Formulation and In Vitro Characterization of Bioactive Mesoporous Silica with Doxorubicin and Metronidazole Intended for Bone Treatment and Regeneration

Abstract

The purpose of this study was to evaluate the surface mineralization activity and in vitro drug behavior potential of two forms of mesoporous silica: powder and granulate. Ordered mesoporous SiO2 powder was synthesized by surfactant-assisted sol-gel process using tetraethoxysilane as a silica precursor and hexadecyltrimethylammonium bromide as the structure-directing agent. The granulate was prepared using silica powder and ethyl cellulose as a binding agent. Metronidazole (MT)—an anti-inflammatory substance and doxorubicin hydrochloride (ChD)—an anti-cancer drug were chosen as drug models for delivery studies. The results of structural characteristic studies, utilizing transmission electron microscope (TEM) and scanning electron microscope (SEM) images, powder X-ray diffraction (XRD), Fourier transform infrared spectroscopy (FTIR), and nitrogen adsorption–desorption (BET) measurements, show that obtained materials have two-dimensional hexagonal p6mm symmetry, high specific surface area, narrow pore size, and a satisfactory mineralization behavior in the simulated body solution (SBF, pH = 7.4). The release rate of drugs depends upon the structural features of the drug molecules and the form of the carrier material.
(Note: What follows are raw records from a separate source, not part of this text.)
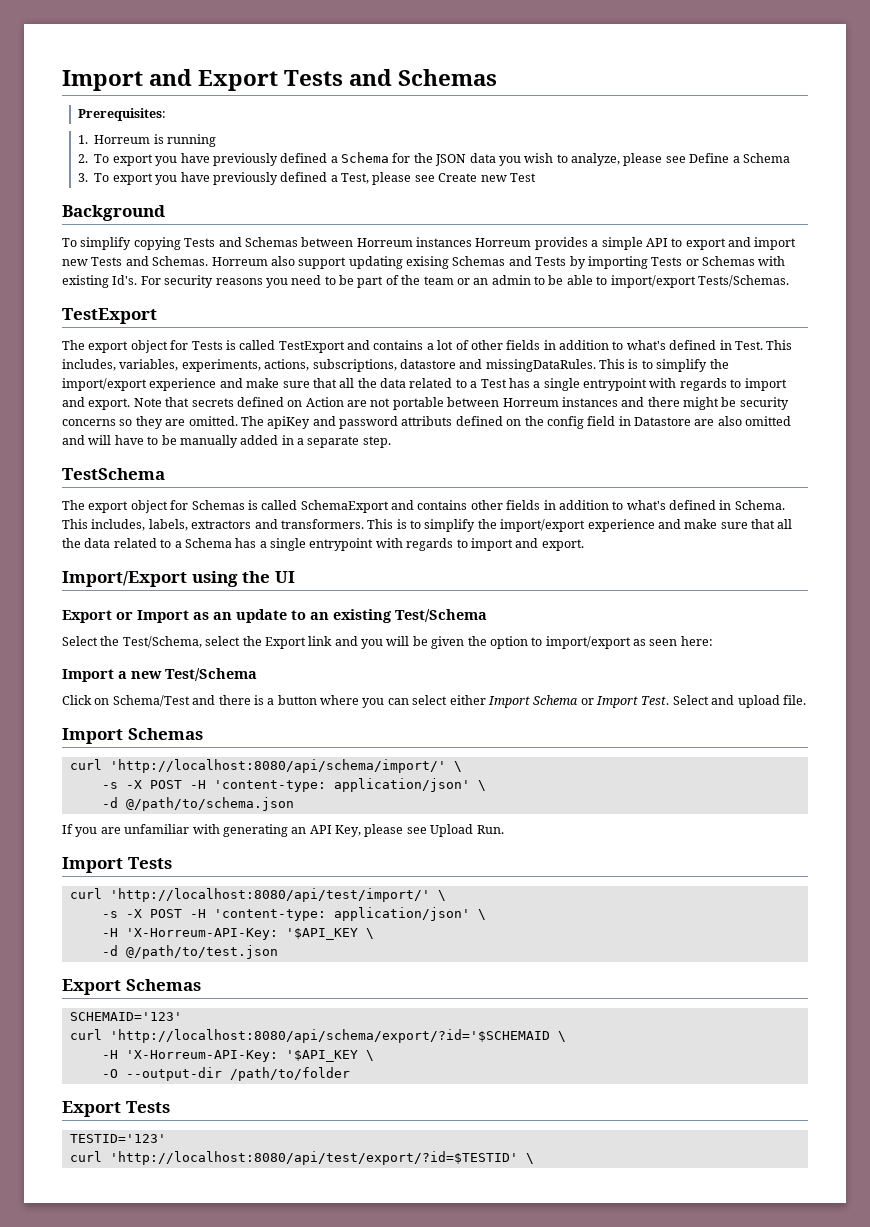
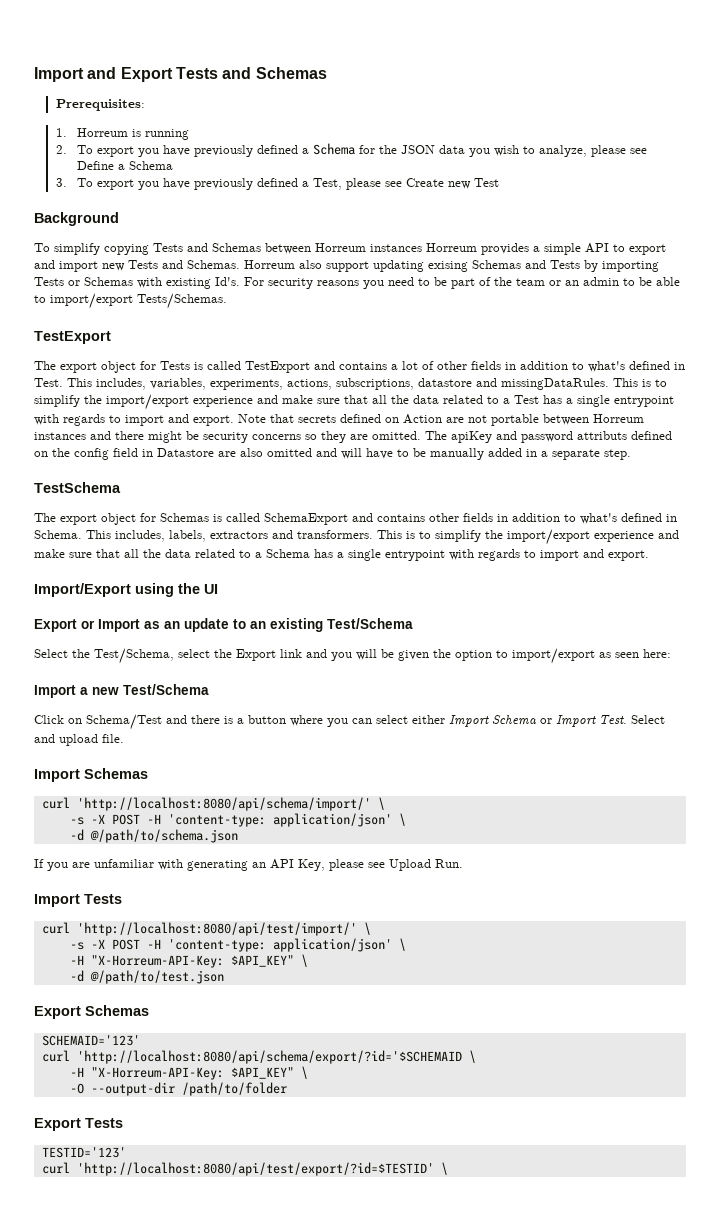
  curl 'http://localhost:8080/api/test/import/' \
  -s -X POST -H 'content-type: application/json' \
- -H 'X-Horreum-API-Key: '$API_KEY \
+ -H "X-Horreum-API-Key: $API_KEY" \
  curl 'http://localhost:8080/api/schema/export/?id='$SCHEMAID \
- -H 'X-Horreum-API-Key: '$API_KEY \
+ -H "X-Horreum-API-Key: $API_KEY" \

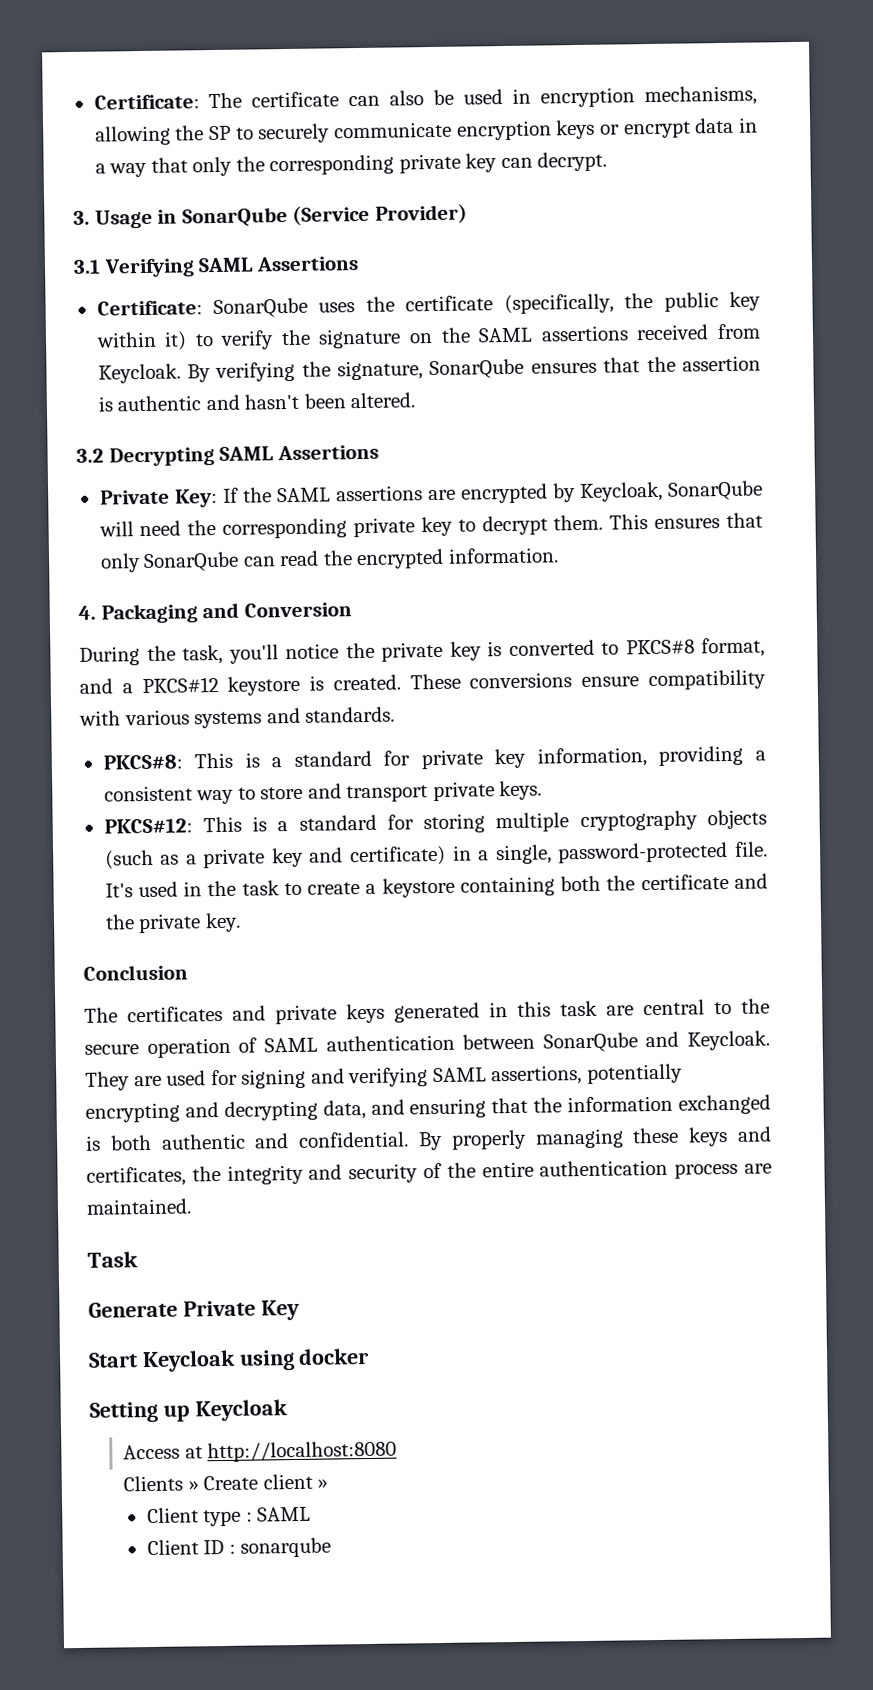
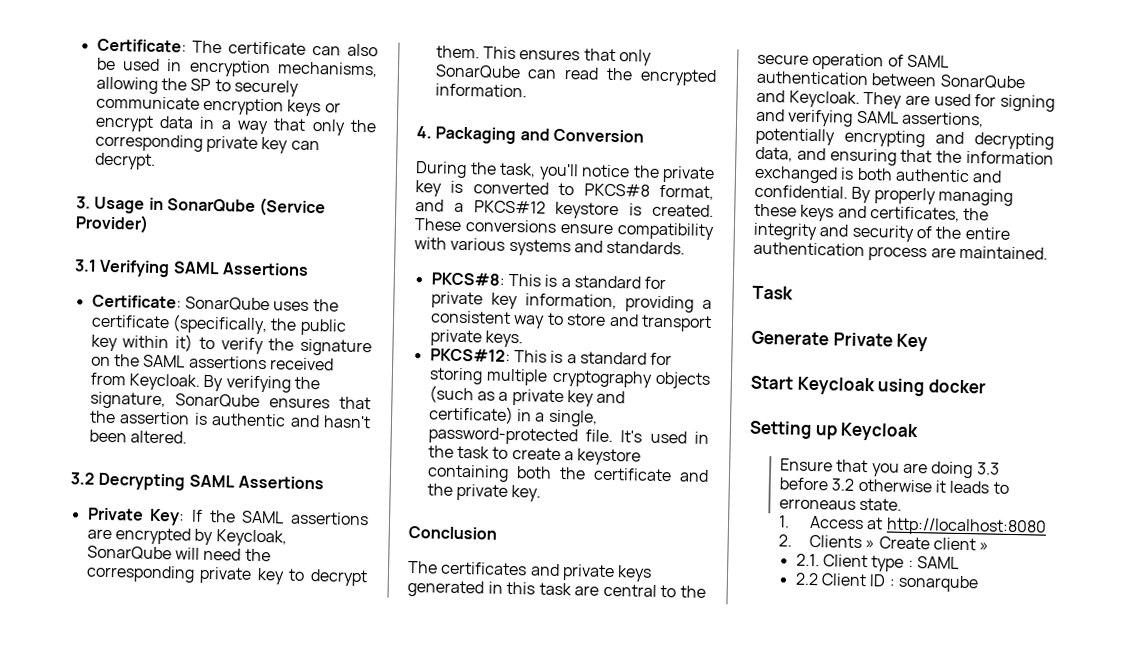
- Access at http://localhost:8080
+ Ensure that you are doing 3.3 before 3.2 otherwise it leads to erroneaus state.
+ 1. Access at http://localhost:8080
- Clients » Create client »
+ 2. Clients » Create client »
- Client type : SAML
+ 2.1. Client type : SAML
- Client ID : sonarqube
+ 2.2 Client ID : sonarqube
Of both the drugs analyzed, faster release was observed for small MT molecules characterized by weaker interactions with the carrier. In addition, the slower drug release was observed with granulate form due to increased diffusion barrier for drugs. Obtained results prove that the MT/ChD-loaded silica formulations could be attractive materials for filling bone defects and for local delivery systems.